Cette toile de fond permet de démêler l’écheveau de la guerre des monnaies qui est apparue à l’occasion du Sommet G20 à Séoul en novembre 2010. En réalité, cette guerre était latente et devait, un jour ou l’autre, éclater. En effet, les rivalités de puissance, les contradictions manifestes des intérêts hautement stratégiques et surtout des perceptions différentes de l’évolution du monde ont fini par prendre le dessus sur un consensus tacite de stabilité fait de concessions mineures et donc acceptables. Il faut peut-être rappeler que dans un passé récent, les Etats-Unis et la Chine ont trouvé un terrain d’entente. Les premiers renoncèrent à vouloir à tout prix la réévaluation du yuan, cause à leurs yeux de l’important déficit commercial structurel de leurs échanges avec la Chine en contrepartie du placement d’une partie des excédents chinois chez eux.

C’est comme cela, que la Chine est devenue à la fois la locomotive de l’économie américaine, le premier investisseur direct et surtout le premier prêteur. Une véritable interdépendance s’est donc créée. Cette relation correspond parfaitement à l’adage : «Je te tiens par la barbichette, tu me tiens par la barbichette». Mais alors, pourquoi un tel revirement ? Les Etats-Unis reviennent à la charge contre le yuan d’une part et la Chine fustige la place et le rôle du dollar dans le système financier et monétaire international, d’autre part. La Chine a du moins deux raisons valables pour défendre sa position.

D’abord, elle a retenu la leçon de la crise de 2008; elle a beaucoup perdu à cause des privilèges du dollar. La deuxième raison est que la Chine aspire à jouer un rôle plus actif dans le système économique et financier mondial en gestation que lui confère maintenant son statut de deuxième superpuissance économique. Pour les Etats-Unis, les positions chinoises ne pourraient déboucher que sur la fin de leur unilatéralisme et donc la remise en cause de leur leadership dans le monde.

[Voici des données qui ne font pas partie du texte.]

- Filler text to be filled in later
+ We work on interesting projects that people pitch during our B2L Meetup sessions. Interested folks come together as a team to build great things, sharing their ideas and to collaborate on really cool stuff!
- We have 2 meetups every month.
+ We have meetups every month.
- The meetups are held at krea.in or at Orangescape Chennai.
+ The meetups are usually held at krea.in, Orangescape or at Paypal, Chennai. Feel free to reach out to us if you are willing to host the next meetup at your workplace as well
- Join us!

En réalité, le recul des positions européennes concernant le dollar n’est qu’un subterfuge pour masquer leur solidarité avec l’allié américain. La guerre des monnaies risque de prendre une autre dimension, plus adaptée à la nouvelle géopolitique mondiale et ce sera une guerre économique et financière de l’Occident contre la Chine. Après tout, les privilèges inhérents au dollar pose plus de problèmes à la Chine qu’à l’UE. Le clin d’œil de l’OTAN à la Russie n’est que la partie visible de l’iceberg.